Debbie commanded the RANV Float at mid-Parade while I terrorized Parade marchers in the RANV Go-Kart. It was something I HAD to do - it was very hot just sitting in one spot or moving slowly. We had to watch out for participants doing bad things like throwing candy and handing out political literature – both prohibited. I found several examples of both transgressions and quickly corrected the offenders. Right toward the end of the parade, we had to clear the line of march to allow an ambulance to get through. Besides that, things were nice and organized all day.

Thanks to volunteers Paul AA1SU, Jay K3BH, Bob KB1FRW, Dave KB1YGP, Larry KB1ZEB, John N1LXI, Glenn N1WCK, John N1WQS, Debbie W1DEB, Mitch W1SJ, Bob W4YFJ.


by Kathi K1WAL

We began our May meeting with announcements. Bob W4YFJ asked for a final count of those interested in operating on the SS Ticonderoga at Shelburne Museum for the Museum Ships Weekend Event. Unfortunately, there were not enough folks interested or able to commit to a block of time so the Ticonderoga remained off the air.

Mitch W1SJ talked about the upcoming Essex Parade followed the next day by the Vermont City Marathon. More operators were needed for the parade but the VCM was in good shape for staffing.

We discussed Field Day preparations briefly. Several members agreed to provide ground rods, copper strap, etc. Adam KB1LHB will follow up on the little ‘Blue Hut' and Paul AA1SU will follow up with the Chittenden Solid Waste district regarding the field.

Paul AA1SU will provide snack for our June meeting - and he was even there to agree to it this time!

PRESENTATION: Enhancing the Forty-9er 40-meter CW QRP with an Arduino and a Director Digital Synthesis (DDS) VFO by Chris KC1BGK.

Like many, Chris KC1BGK read an article about a project in the March 2016 edition of QST. The article was about how to build a modular 40-meter CW transceiver with VFO for around $50. Chris, being a new ham who likes to tinker, thought this would be a good project to get his feet wet, as it were. He was nearly drowned but persevered!

The article made it sound as if it was so simple a kid could do it. As Chris pointed out, the kid would have to of been a child prodigy. The project consisted of 5 components – the Forty-9er transceiver kit, an Arduino board, a Rotary encoder, an AD9850 DDS module, and a 2-line LCD display.

The Forty-9er 40m XT is very popular kit which utilizes a fixed crystal VFO. It ranges in price from $5-$15. While low cost versions are available from Chine Chris strongly recommended to avoid these. Along with other issues, the Chinese version have a limited coverage with up to 3 to 5 watts output with modifications.

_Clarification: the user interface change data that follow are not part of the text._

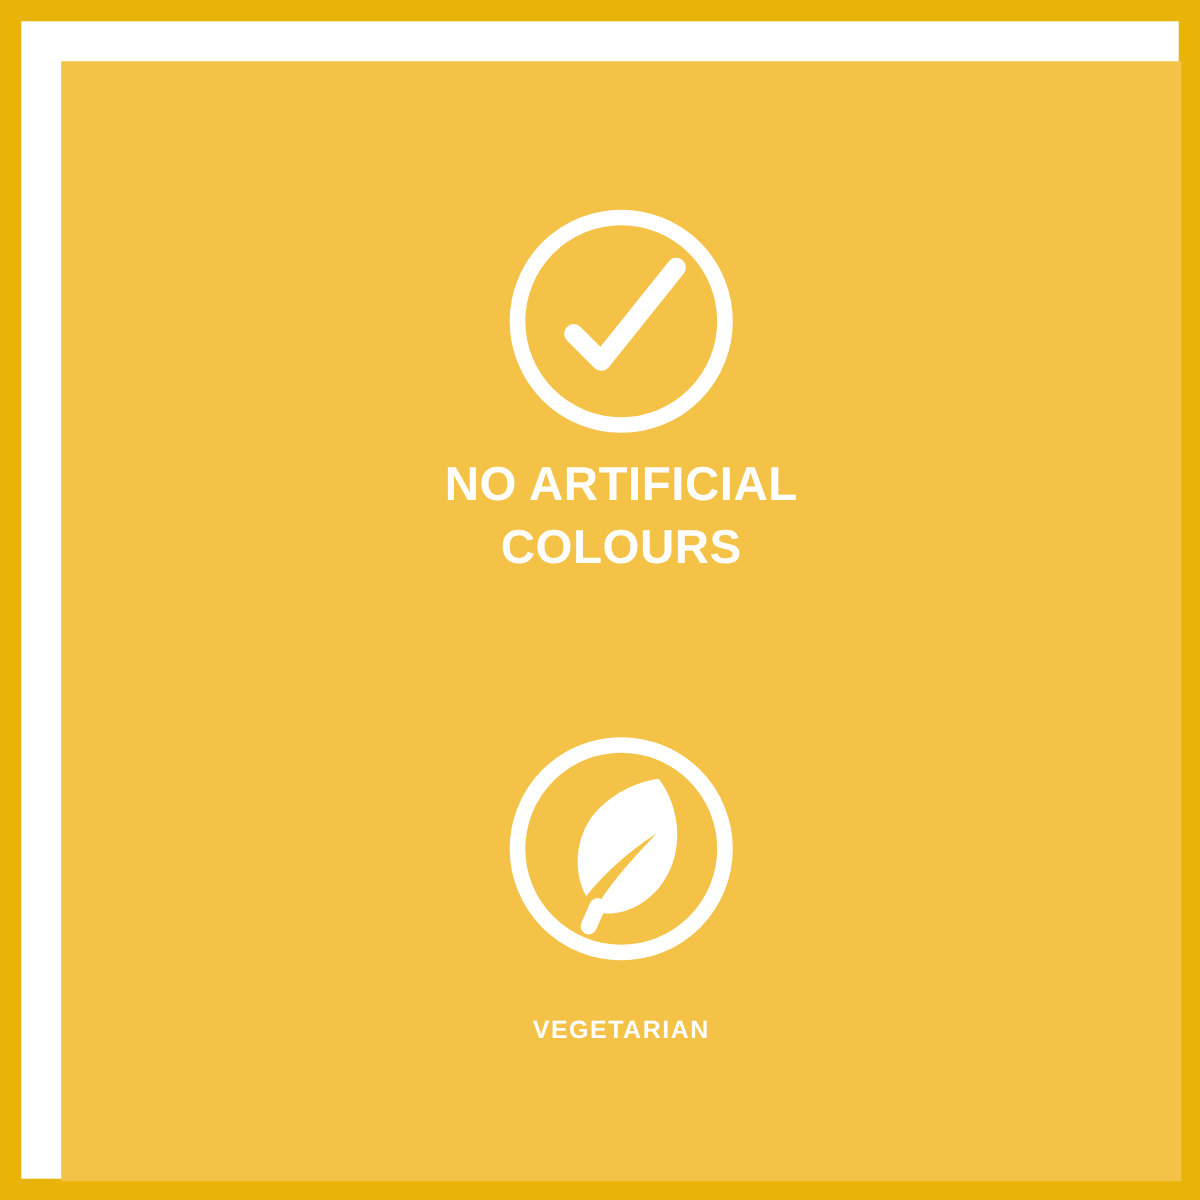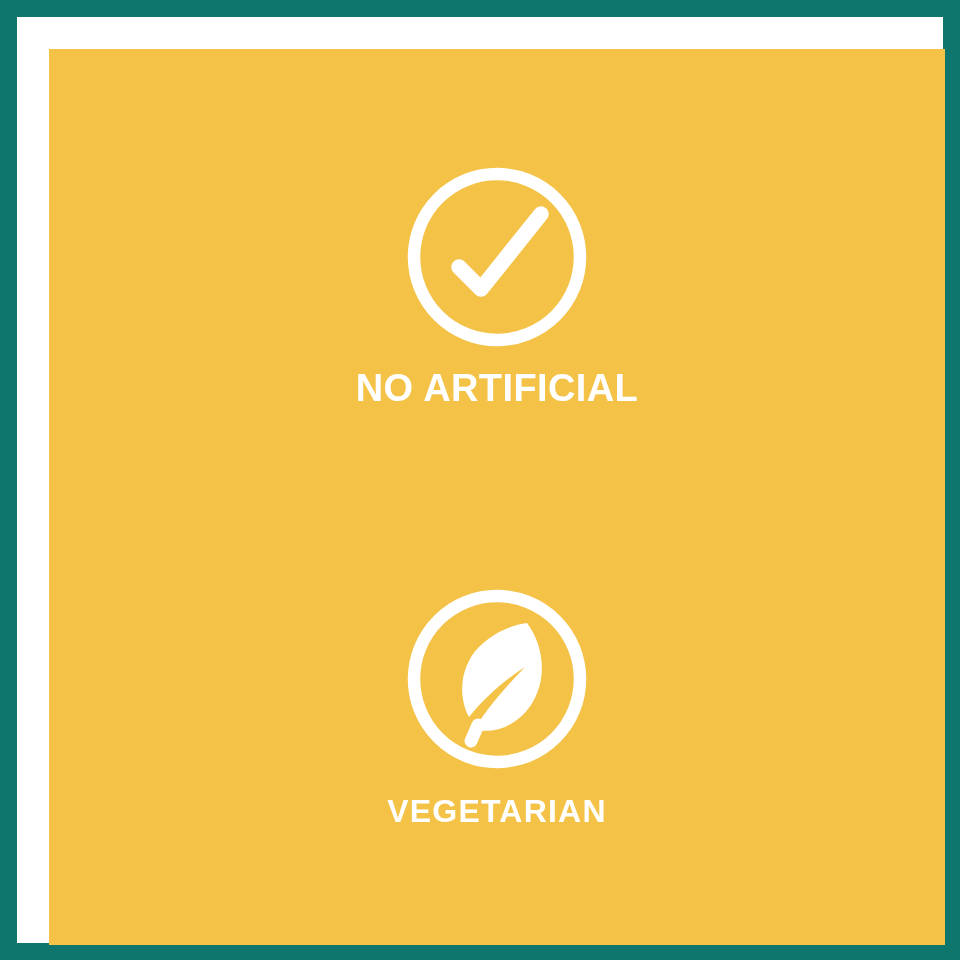--- a/index.html
+++ b/index.html
@@ -6,21 +6,21 @@
   html, body {
     margin: 0;
     padding: 0;
     background: #ffffff;
   }
 
   .canvas {
     position: relative;
     width: 960px;
     height: 960px;
-    background: #0f766e;              
+    background: #eab308;              
     box-sizing: border-box;
     overflow: hidden;
     font-family: "Liberation Sans", "DejaVu Sans", sans-serif;
   }
 
   
   .white-frame {
     position: absolute;
     left: 17px;
     top: 17px;
@@ -80,22 +80,22 @@
 
   .caption-block {
     margin-top: 16px;
   }
 
   .caption-block .caption-line {
     display: block;
   }
 
   .caption-single {
-    margin-top: 22px;
-    font-size: 32px;
+    margin-top: 35px;
+    font-size: 20px;
     line-height: 40px;
     letter-spacing: 1.2px;
   }
 </style>
 </head>
 <body>
 
 <div class="canvas">
 
   <div class="white-frame">
@@ -105,20 +105,21 @@
 
         <span class="icon-wrap">
           <svg viewBox="0 0 180 180" xmlns="http://www.w3.org/2000/svg" aria-hidden="true">
             <circle cx="90" cy="90" r="83" fill="none" stroke="#FFFFFF" stroke-width="12.5"></circle>
             <path d="M 52 100 L 74 122 L 134 47" fill="none" stroke="#FFFFFF" stroke-width="15.5" stroke-linecap="round" stroke-linejoin="round"></path>
           </svg>
         </span>
 
         <div class="caption caption-block">
           <span class="caption-line">NO ARTIFICIAL</span>
+          <span class="caption-line">COLOURS</span>
         </div>
 
       </div>
 
       <div class="badge badge-vegetarian">
 
         <span class="icon-wrap">
           <svg viewBox="0 0 180 180" xmlns="http://www.w3.org/2000/svg" aria-hidden="true">
             <circle cx="90" cy="90" r="83" fill="none" stroke="#FFFFFF" stroke-width="12.5"></circle>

The Prolog LCD comes in various sizes. They can be parallel or serial, 8 pins or 4. The serial uses fewer pins. They range from 2x16 to 4x20 characters, text only.

The VFO crystal in the original Forty-9er kit ranges from 7.023-7.000 MHz. The first modification was to replace the crystal with a digital AD9850 DDS module which is easily connected to an Arduino and produces a sine wave at less than 30 MHz and is controlled programmatically.

The VFO was a headache for Chris! The instructions from the article were not very clear. The software needed major debugging and sections of code were missing. He also discovered some missing parts in the Forty-9er kit. Since Chris works as a software engineer he was able to work out these issues after contacting the article's authors and conducting his own research. There is a user group for modifications to the Forth-9er kit that

Chris took advantage of. A big hurdle was to understand the communications between the modules.

Chris brought his successfully completed project, which run on a 9v battery, to the meeting to show us. He also brought a second version which he modified with more bells and whistles which allowed the frequency to be displayed. His next generation of this project will include a TFT display.

Chris ended his presentation with a little poem:
Once upon a time there was a project a kid could complete
But evil schematics and missing parts turned the fun to defeat
The kid would need magic or a college degree
And that broke the budget with a much bigger fee!